An agreement in principle has been reached between Volkswagen Group, the U.S. Department of Justice, and plaintiffs lawyers to have the manufacturer buy back from their owners most of the American Volkswagen diesel cars that were equipped with so-called cheat software in the scandal that broke last September, according to sources familiar with the situation.
The settlement, which is expected to be announced Thursday in San Francisco, either at a court hearing scheduled for 8 a.m. PT or afterward, would call for a buyout of all 2.0 liter vehicles involved in the controversy, or about 85% of the 600,000 cars implicated in the scandal. The 2.0 liters include diesel versions of VW Jettas, Golfs, Passats, Beetles, and Audi A3s from the 2009 to the 2016 model years.
The 3.0 liter diesels involved in the scandal—including cars like the VW Touareg, Porsche Cayenne, and Audi Q7s and A8s—may be subject to a mechanical fix, and are not believed to be included in the proposed buyout deal.
A buyout might hypothetically mean, for instance, that the company would pay owners the bluebook value of their cars plus some percentage above that as a premium.
(For a Fortune features story on the scandal: see Hoaxwagen.)
Any agreement would have to be approved by U.S. District Judge Charles Breyer. Judge Breyer has been pushing the parties hard to agree to a way to get the cars off the road as soon as possible, stressing that they are polluting the environment every day they remain in operation.
He set Thursday as a deadline to hear from Volkswagen (VLKAY) as to whether it had arrived at a way of accomplishing that goal that would satisfy federal and California regulators.
The proposed deal is expected to lead to some litigated challenges by dissatisfied plaintiffs lawyers over whether it is “fair and adequate.”
Plaintiffs accepting the buyout would have to sign a release waiving other potential claims—including punitive damages claims, for instance. The buyouts are expected to be administered by Ken Feinberg, who was retained by Volkswagen several months ago with the intent of having him administer a voluntary settlement program.
The sources declined to place a dollar figure on the total value of the proposed deal, which is believed to already have the blessing of regulators at the U.S. Environmental Protection Agency and the California Air Resources Board.
The proposed civil settlement would not impact the Department of Justice’s ongoing federal criminal inquiry.
About 500 class actions raising consumer fraud, false advertising, and related claims against Volkswagen Group and its brands were consolidated before Judge Breyer last December. Breyer is also presiding over a suit filed in January by the Department of Justice on behalf of the E.P.A. seeking penalties and other relief for environmental violations.
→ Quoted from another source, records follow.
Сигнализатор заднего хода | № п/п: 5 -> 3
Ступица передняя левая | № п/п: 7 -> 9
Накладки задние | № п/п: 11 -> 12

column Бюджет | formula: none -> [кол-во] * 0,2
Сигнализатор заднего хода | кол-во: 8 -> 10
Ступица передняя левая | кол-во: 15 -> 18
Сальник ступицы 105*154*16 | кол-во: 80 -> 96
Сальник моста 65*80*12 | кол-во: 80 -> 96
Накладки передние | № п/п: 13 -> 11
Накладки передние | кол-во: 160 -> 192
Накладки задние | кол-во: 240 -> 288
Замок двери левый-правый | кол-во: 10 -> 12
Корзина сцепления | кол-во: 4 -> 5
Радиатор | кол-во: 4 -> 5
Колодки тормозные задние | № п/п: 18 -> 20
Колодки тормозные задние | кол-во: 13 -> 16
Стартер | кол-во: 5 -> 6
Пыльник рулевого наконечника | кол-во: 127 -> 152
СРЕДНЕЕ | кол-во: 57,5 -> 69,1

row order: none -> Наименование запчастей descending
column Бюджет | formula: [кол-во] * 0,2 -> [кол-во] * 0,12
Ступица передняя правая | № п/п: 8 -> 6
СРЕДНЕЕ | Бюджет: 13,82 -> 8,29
All the litigation arises from Volkswagen’s admission last September that it had equipped its so-called Clean Diesel cars with “defeat devices”—software that caused its cars’ exhaust emissions to pass regulatory requirements when undergoing tests under laboratory conditions, but then switched settings in a manner that allowed emissions to greatly exceed the legal limits for certain pollutants as soon as they renewed real-world driving conditions.
The cars in question exceeded the limits for oxides of nitrogen—or NOx—by nine to 40 times, according to the EPA and CARB. NOx contributes to the production of smog and is believed to aggravate or cause a number of respiratory diseases, and may also lead to premature death.
Elizabeth Cabraser, head of the plaintiffs steering committee, declined to answer any questions when reached by phone, citing a judicial gag order. A Volkswagen spokesperson declined comment. Volkswagen counsel Robert Giuffra, of Sullivan & Cromwell; Department of Justice attorney Josh Van Eaton; and Ken Feinberg did not immediately return phone messages.